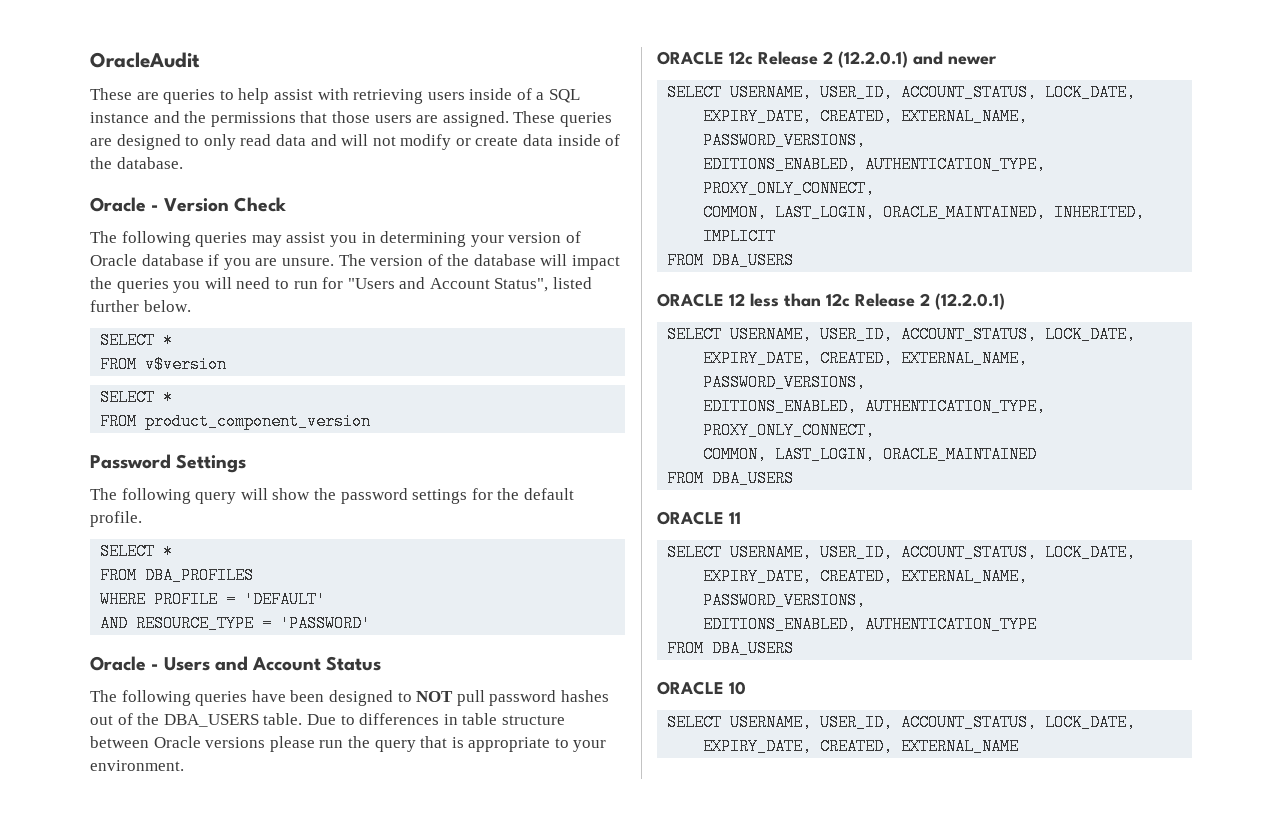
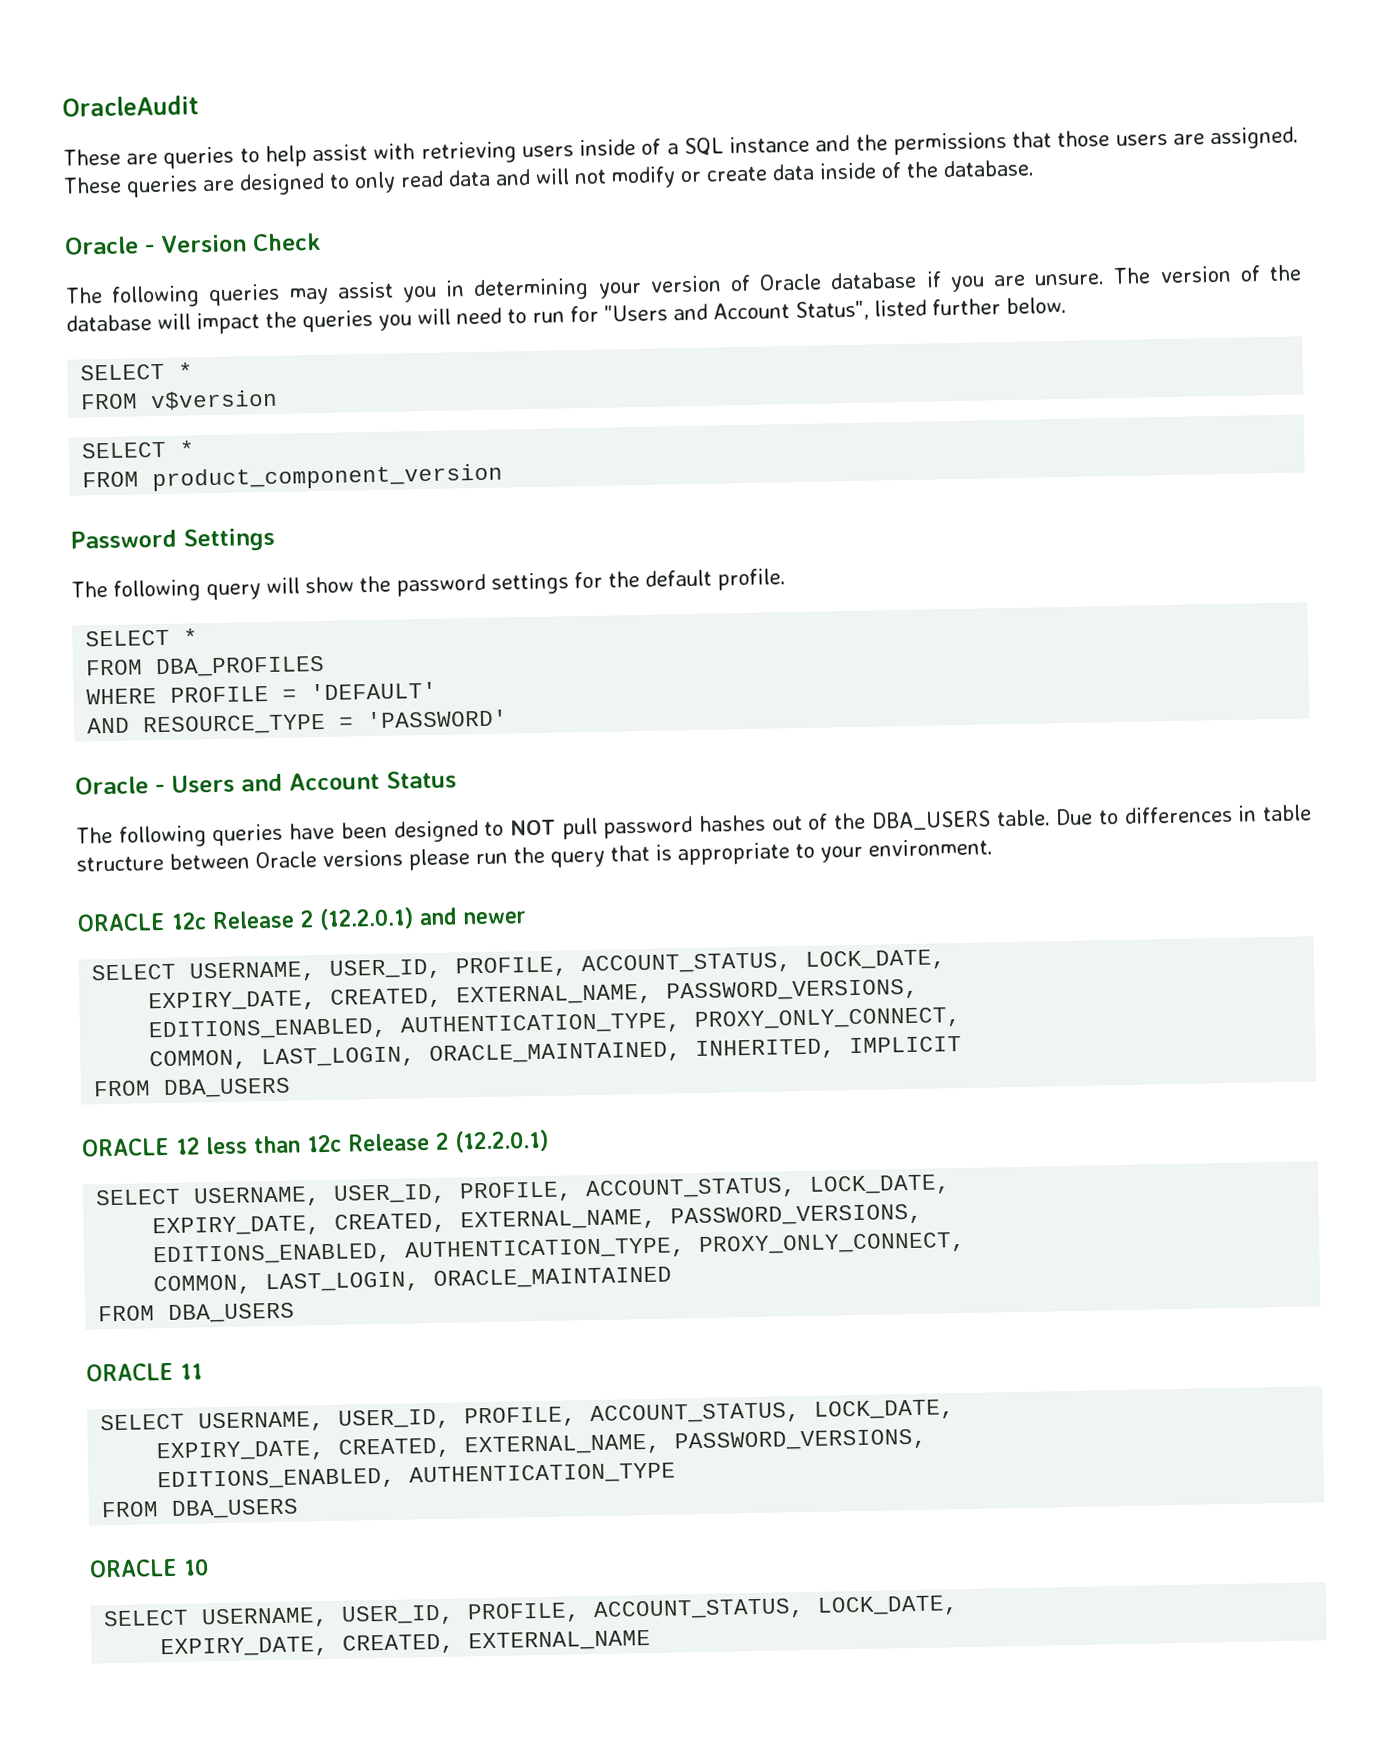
(894, 92) none -> [455,956,569,978] PROFILE,
(894, 334) none -> [459,1181,574,1203] PROFILE,
(894, 552) none -> [464,1406,578,1428] PROFILE,
(894, 722) none -> [467,1602,582,1624] PROFILE,

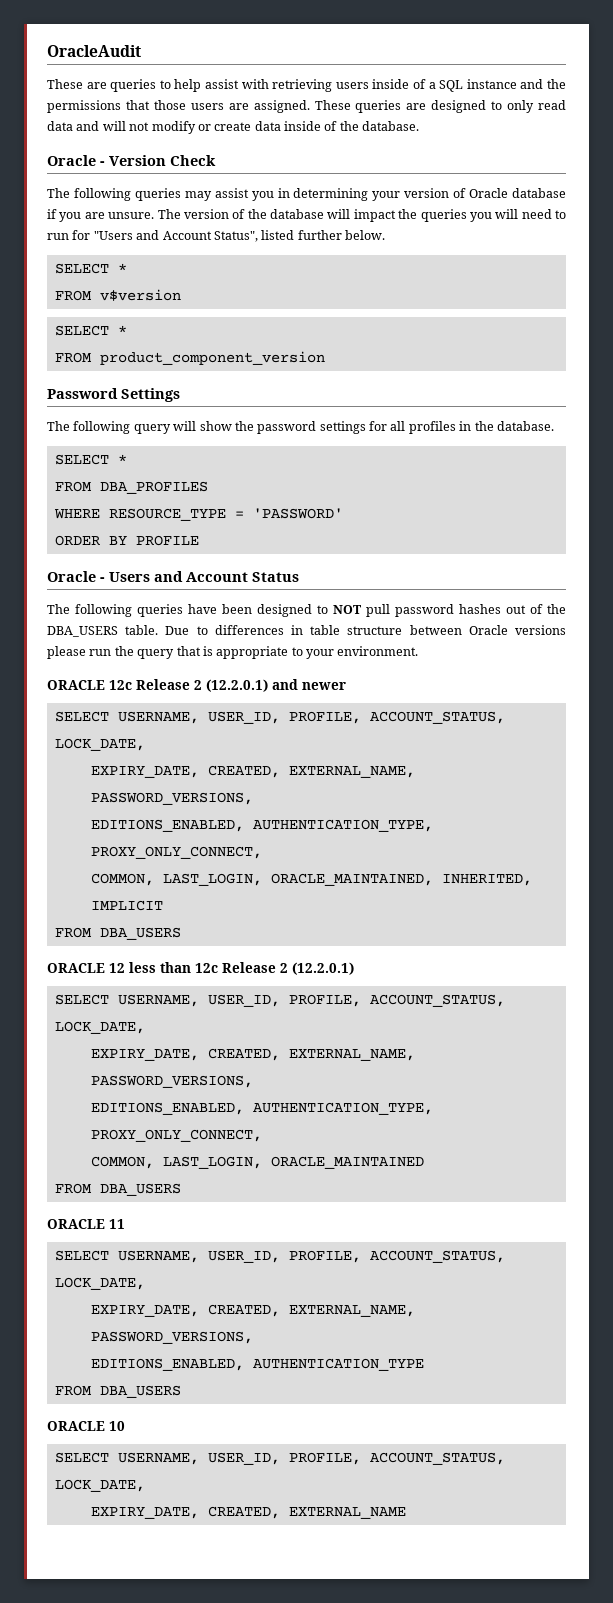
[608,568,786,591] the default profile. -> [390,421,554,434] all profiles in the database.
[170,681,438,703] [87,717,131,734] PROFILE = 'DEFAULT' // AND -> (100, 514) none
(509, 719) none -> [54,535,199,546] // ORDER BY PROFILE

- - - - -

Aim of the exercise: Leaving out the images, repeat the listing above exactly.

Solution to this task:
(894, 92) none -> [455,956,569,978] PROFILE,
(894, 334) none -> [459,1181,574,1203] PROFILE,
(894, 552) none -> [464,1406,578,1428] PROFILE,
(894, 722) none -> [467,1602,582,1624] PROFILE,

[608,568,786,591] the default profile. -> [390,421,554,434] all profiles in the database.
[170,681,438,703] [87,717,131,734] PROFILE = 'DEFAULT' // AND -> (100, 514) none
(509, 719) none -> [54,535,199,546] // ORDER BY PROFILE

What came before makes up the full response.